Meet Luther, looks like about 90lbs, about 7yrs young, well fed, up to date on his shots, is neutered, and has a wonderfull disposition except untill he had an ear infection and a kid pulled on his ear and got bit. 
Well geeeee.......I'd do the same thing too!!!
Anyway, Luther was found wandering in Wayne, NJ last May and was adopted out to a family untill that unfortunate event on New Years when he was surrendered to the Wayne Animal Shelter (973-694-0767). Overall he's a very happy guy, with a non-stop wagging tail. 
So if anyone has a yellow lab rescue group contact in the NJ, NY, CT, PA area or even someone who would give Luther a new home, let me know.


----------



## GrafixMuse (Dec 28, 2008)

:heartbeat Oh My! He is beautiful! 

Please consider posting to the http://www.lab-retriever.net board. 
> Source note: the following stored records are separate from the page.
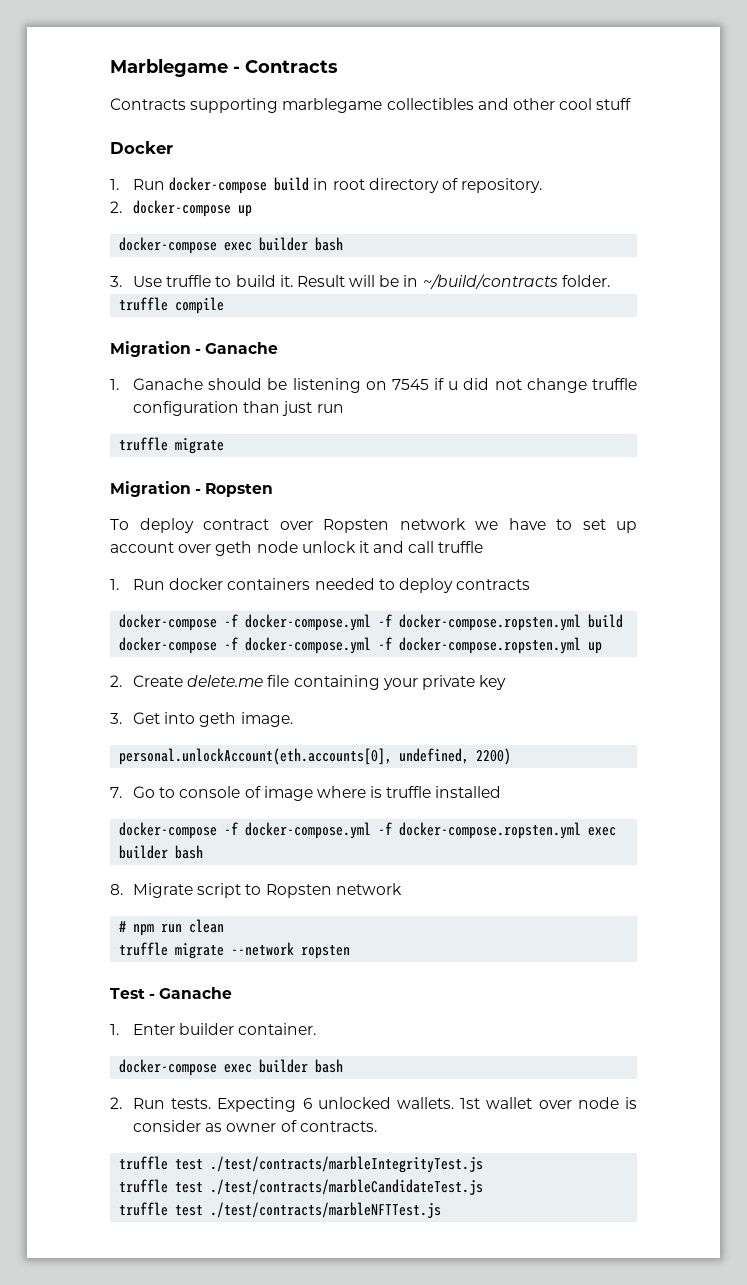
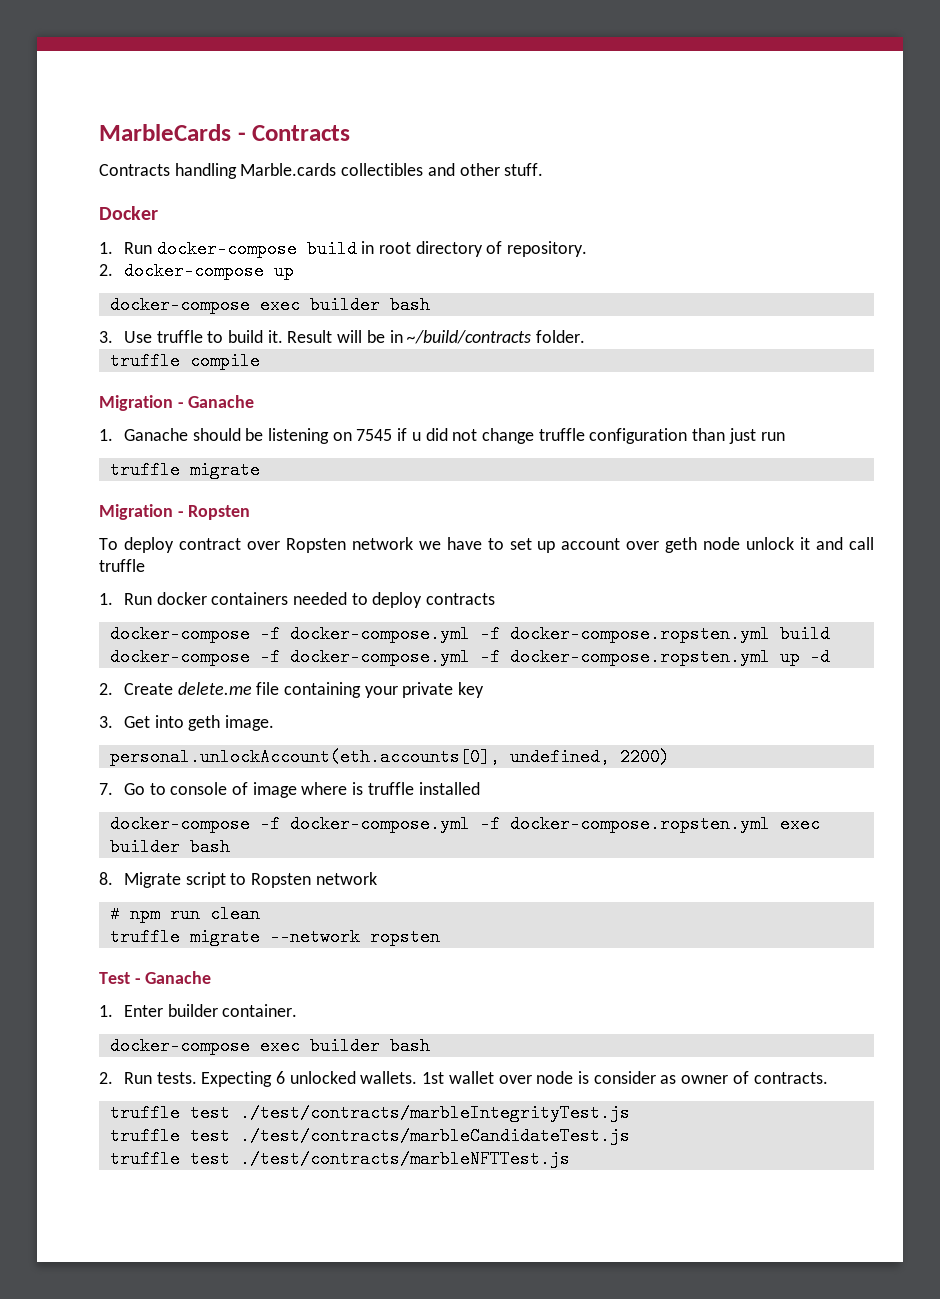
[110,59,228,77] Marblegame -> [99,124,231,141] MarbleCards
[190,98,383,113] supporting marblegame -> [174,163,337,179] handling Marble.cards
[559,98,632,110] cool stuff -> [504,163,544,176] stuff.
(603, 648) none -> [809,648,830,666] -d

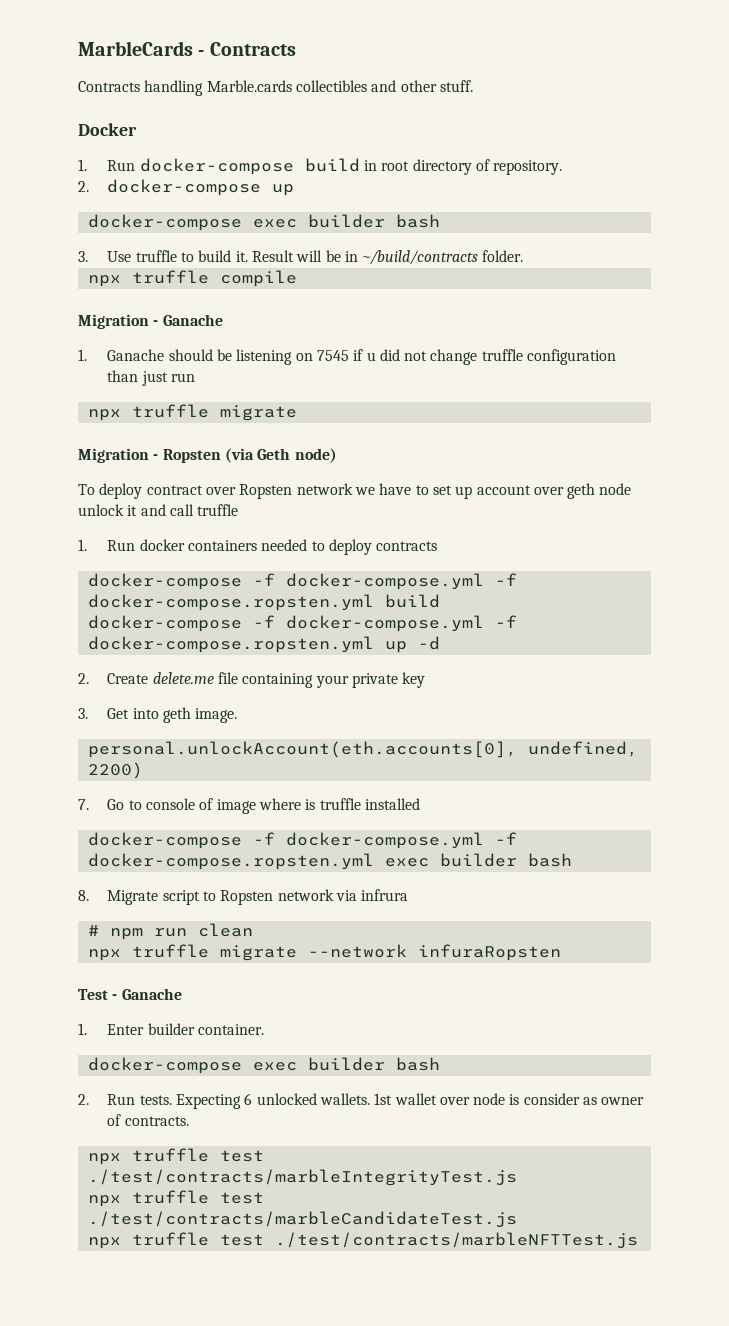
(586, 336) none -> [87,275,121,287] npx
(785, 436) none -> [87,409,121,421] npx
(251, 512) none -> [224,448,337,463] (via Geth node)
(377, 878) none -> [335,889,409,901] via infrura
(260, 914) none -> [87,949,121,961] npx
[369,928,440,946] ropsten -> [417,944,561,961] infuraRopsten
(828, 1078) none -> [87,1153,121,1165] npx
(630, 1113) none -> [87,1195,121,1207] npx
(630, 1136) none -> [87,1237,121,1249] npx

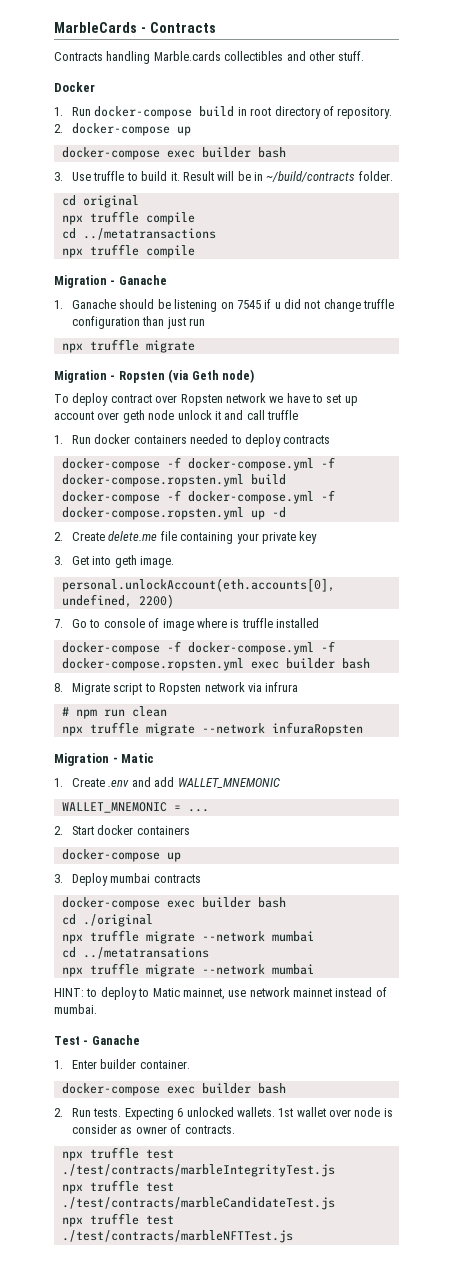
(524, 256) none -> [61,195,139,208] [61,211,195,225] [61,228,216,240] // cd original // npx truffle compile // cd ../metatransactions
(561, 952) none -> [54,753,155,766] [54,777,280,788] [61,802,209,813] [54,825,190,835] [61,849,181,862] [54,873,201,886] [61,897,286,910] [61,914,153,927] [61,930,314,944] [61,947,209,959] [61,963,314,977] [54,987,387,1000] [54,1004,97,1014] // Migration - Matic // 1. Create .env and add WALLET_MNEMONIC // WALLET_MNEMONIC = ... // 2. Start docker containers // docker-compose up // 3. Deploy mumbai contracts // docker-compose exec builder bash // cd ./original // npx truffle migrate --network mumbai // cd ../metatransations // npx truffle migrate --network mumbai // HINT: to deploy to Matic mainnet, use network mainnet instead of mumbai.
Is he at a kill shelter right now?

--
Rachel


----------



## WLR (May 11, 2008)

Wayne is not a kill shelter but if we can get him out it will be room for one more who will take his place.
Thanks for the link!!


----------



## Karen519 (Aug 21, 2006)

*Wlr*

WLR

If you can't get him posted on Lab Forum and they prob. will go crazy over him, email me and I will do.

[email protected]


----------



## Karen519 (Aug 21, 2006)

*Wlr*

WLR

I posted him on Lab Forum and they prob. will go crazy over him!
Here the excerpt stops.